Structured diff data
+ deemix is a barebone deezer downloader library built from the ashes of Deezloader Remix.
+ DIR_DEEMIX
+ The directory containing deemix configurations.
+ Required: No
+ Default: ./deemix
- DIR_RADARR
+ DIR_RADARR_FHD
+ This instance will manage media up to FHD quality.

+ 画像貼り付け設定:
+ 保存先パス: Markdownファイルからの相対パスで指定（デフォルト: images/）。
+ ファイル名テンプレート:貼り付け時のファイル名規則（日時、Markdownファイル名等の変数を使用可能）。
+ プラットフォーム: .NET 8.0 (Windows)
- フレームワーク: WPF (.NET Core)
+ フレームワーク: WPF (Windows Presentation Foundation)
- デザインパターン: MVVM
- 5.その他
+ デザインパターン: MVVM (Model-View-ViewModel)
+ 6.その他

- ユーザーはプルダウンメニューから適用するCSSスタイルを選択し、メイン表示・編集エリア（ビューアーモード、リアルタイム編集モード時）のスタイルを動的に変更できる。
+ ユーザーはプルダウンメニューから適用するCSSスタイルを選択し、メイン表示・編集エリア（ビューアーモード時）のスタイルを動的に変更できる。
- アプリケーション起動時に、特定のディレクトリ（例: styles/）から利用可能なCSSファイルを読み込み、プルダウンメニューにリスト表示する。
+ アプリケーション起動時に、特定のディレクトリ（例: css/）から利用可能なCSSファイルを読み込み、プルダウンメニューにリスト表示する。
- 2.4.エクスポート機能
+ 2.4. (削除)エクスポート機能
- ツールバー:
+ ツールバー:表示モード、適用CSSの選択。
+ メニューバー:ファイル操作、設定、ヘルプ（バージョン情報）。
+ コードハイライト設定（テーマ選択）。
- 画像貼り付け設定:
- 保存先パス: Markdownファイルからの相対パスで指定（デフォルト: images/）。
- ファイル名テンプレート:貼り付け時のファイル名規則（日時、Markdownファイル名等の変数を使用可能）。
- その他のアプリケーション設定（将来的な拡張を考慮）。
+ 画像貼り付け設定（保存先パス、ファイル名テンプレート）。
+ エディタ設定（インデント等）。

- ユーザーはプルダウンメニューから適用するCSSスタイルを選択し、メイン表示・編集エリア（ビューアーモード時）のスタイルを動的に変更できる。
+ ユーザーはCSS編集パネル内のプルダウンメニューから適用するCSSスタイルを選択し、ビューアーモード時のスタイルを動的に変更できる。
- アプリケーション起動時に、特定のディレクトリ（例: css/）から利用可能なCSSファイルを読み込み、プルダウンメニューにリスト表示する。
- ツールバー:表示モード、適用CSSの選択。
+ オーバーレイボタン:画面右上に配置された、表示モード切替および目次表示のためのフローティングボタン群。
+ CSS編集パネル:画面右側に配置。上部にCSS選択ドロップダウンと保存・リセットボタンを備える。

■ **WHAT NEEDS TO BE DONE**
In which lines of the records does the word "フレームワーク" appear? Copy each of them.

■ **COMPLETED EXERCISE**
- フレームワーク: WPF (.NET Core)
+ フレームワーク: WPF (Windows Presentation Foundation)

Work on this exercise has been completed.